Assigned task
Among the entries below, count the lines that contain the word "Juba". Write down only the total.

Extracted material

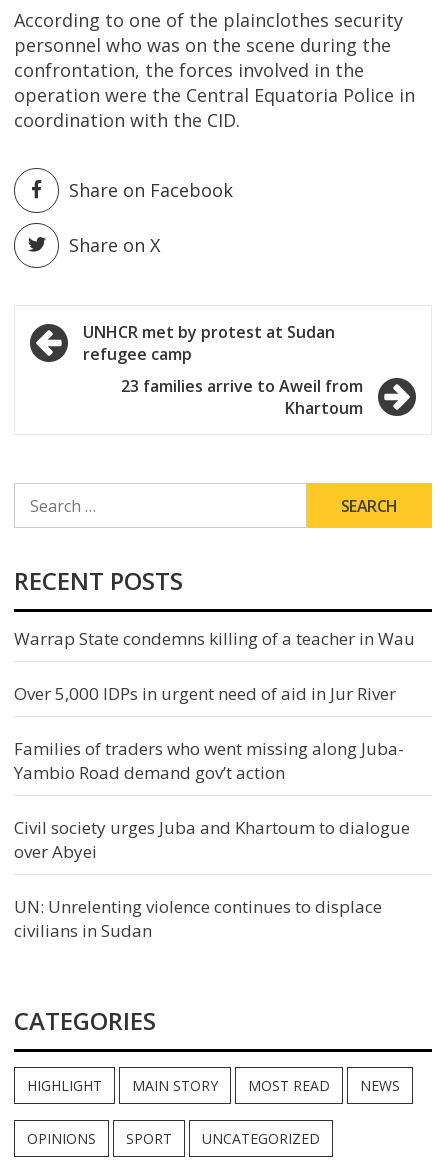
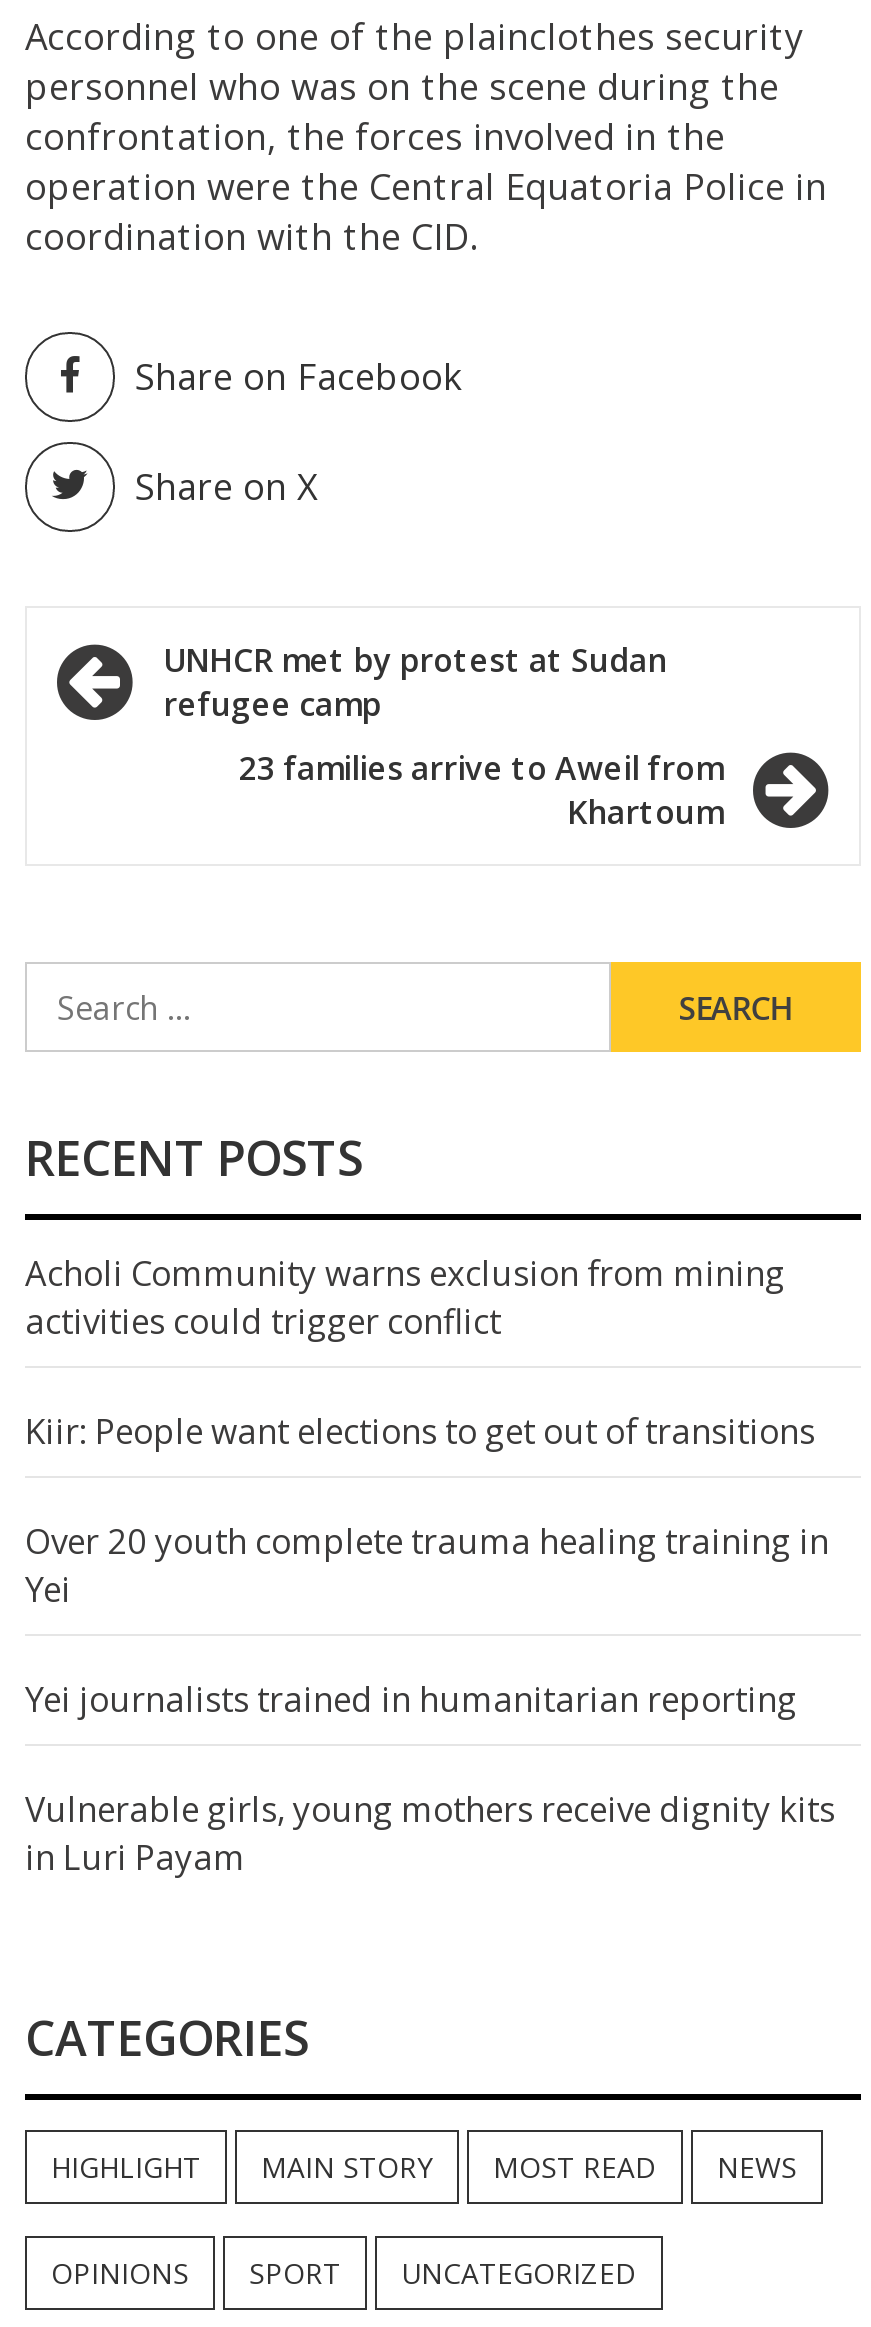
- Warrap State condemns killing of a teacher in Wau
+ Acholi Community warns exclusion from mining
+ activities could trigger conflict

- Over 5,000 IDPs in urgent need of aid in Jur River
+ Kiir: People want elections to get out of transitions

- Families of traders who went missing along Juba-
- Yambio Road demand gov’t action
+ Over 20 youth complete trauma healing training in
+ Yei

- Civil society urges Juba and Khartoum to dialogue
- over Abyei
+ Yei journalists trained in humanitarian reporting

- UN: Unrelenting violence continues to displace
- civilians in Sudan
+ Vulnerable girls, young mothers receive dignity kits
+ in Luri Payam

Completed exercise
2